No Men Are Foreign Poetic Devices | Easy Language

These poems are written by anyone who is skilled in poetry for the purpose of enhancing your education. Go through No Men Are Foreign Poetic Devices and add the highest value to your studies.

No Men are Foreign Literary Devices

Alliteration

Alliteration is the close repetition of consonant sounds at the beginning of successive words (initial alliteration) and within words (internal alliteration).

 Examples:

  • a single body breathes

 (‘ b’ sound is repeated at the beginning of each word)

  • Or sleep, and strength

(‘ s’ sound is repeated)

 Metaphor

 A figure of speech in which a word or phrase (which is not linked directly) is used to describe an object or action through comparison.

Examples:

  • Beneath all uniforms, a single body breathes

 ‘Uniforms’ here basically stand for militaries that different countries in the world have. These uniforms may be different in colour, design, shape and culture, but people donning them are the same anywhere in the world.

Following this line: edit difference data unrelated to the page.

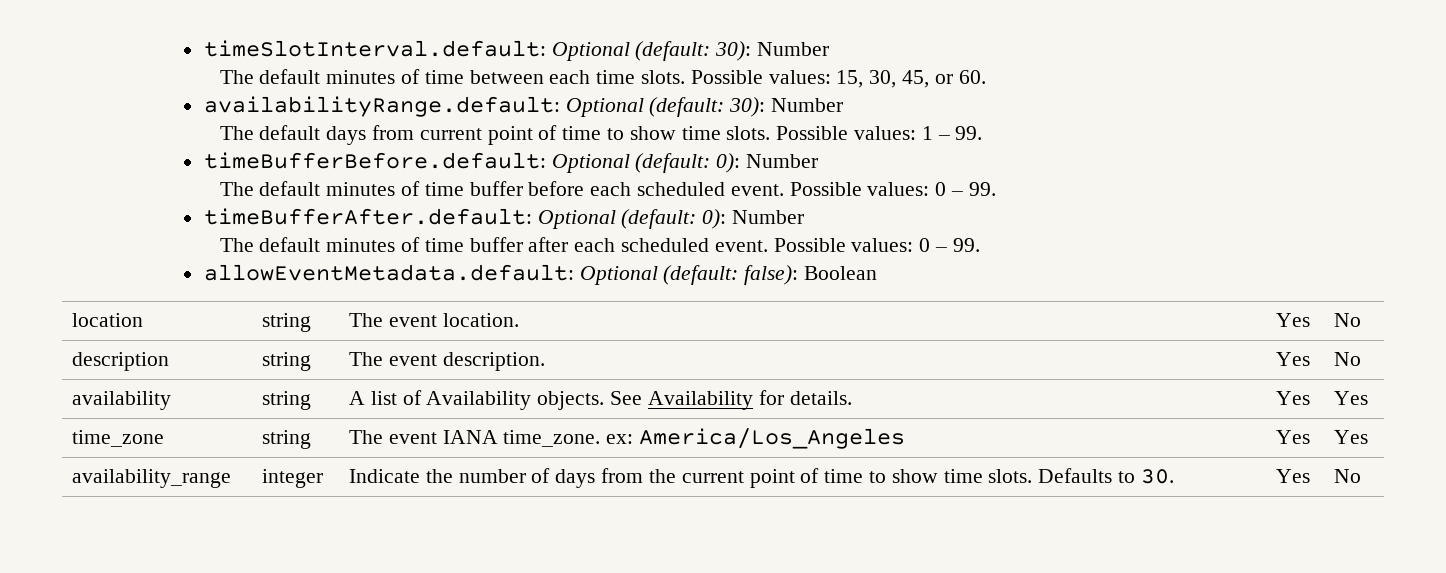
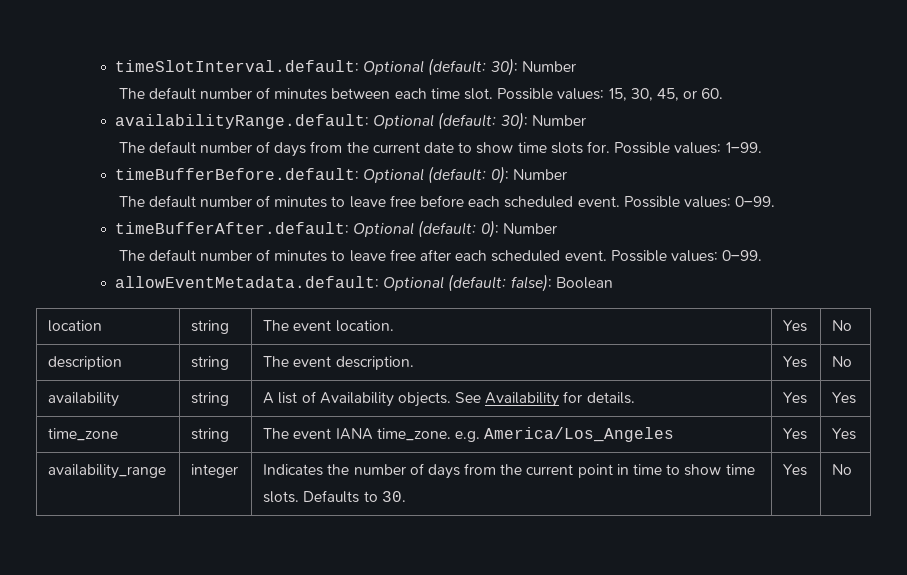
- The default minutes of time between each time slots.
+ The default number of minutes between each time slot.
- The default days from current point of time to show time slots. Possible values: 1 – 99.
+ The default number of days from the current date to show time slots for. Possible values: 1–99.
- The default minutes of time buffer before each scheduled event. Possible values: 0 – 99.
+ The default number of minutes to leave free before each scheduled event. Possible values: 0–99.
- The default minutes of time buffer after each scheduled event. Possible values: 0 – 99.
+ The default number of minutes to leave free after each scheduled event. Possible values: 0–99.
- time_zone | string | The event IANA time_zone. ex: America/Los_Angeles | Yes | Yes
+ time_zone | string | The event IANA time_zone. e.g. America/Los_Angeles | Yes | Yes
- availability_range | integer | Indicate the number of days from the current point of time to show time slots. Defaults to 30. | Yes | No
+ availability_range | integer | Indicates the number of days from the current point in time to show time slots. Defaults to 30. | Yes | No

  • war’s long winter starv’ d

Here the starvation experienced during unproductive and harsh winters describes the want and hunger faced during war-time. Both these conditions lead to ultimate destruction.

Repetition

Poets often repeat single words or phrases, lines, and sometimes, even whole stanzas at intervals to create a musical effect; to emphasize a point; to draw the readers’ attention or to lend unity to a piece. In “No Men are Foreign” James Kirkup repeats the word ‘Remember’ five times in the poem to emphasize the serious message the poem has to convey. Similarly, the last line of the last stanza (“Remember, no men are foreign, and no countries strange”) though reversed, is the same as the first line of the first stanza (“Remember, no men are strange, no countries foreign”). This repetition emphasizes the core message of the oneness of mankind.

RHYME SCHEME

The poem doesn’t have any specific rhyme scheme. It is written in free verse.

No Men Are Foreign Poetic Devices

  1. Metaphor

 This rhetorical device is used when a covert comparison is made between two different things or ideas. In this poem, the poet uses the device of metaphor in the 3rd line as he compares his fellow human beings with his own brothers. He again uses it in the 6th line when he compares war with winter since reduced resources are available at both those sides. He uses it for the last time in the 18th line when he compares wars with hells.

  1. Transferred Epithet

 This rhetorical device is used when emotion is attributed to a non-living thing after being displaced from a person, most often the poet himself or herself. In this poem, the poet uses the device of the transferred epithet in the 6th line when he writes the phrase “peaceful harvests”. It is not the harvests themselves that are peaceful, but peaceful social and political conditions that prevent a shortage of crops or famine and make harvests possible.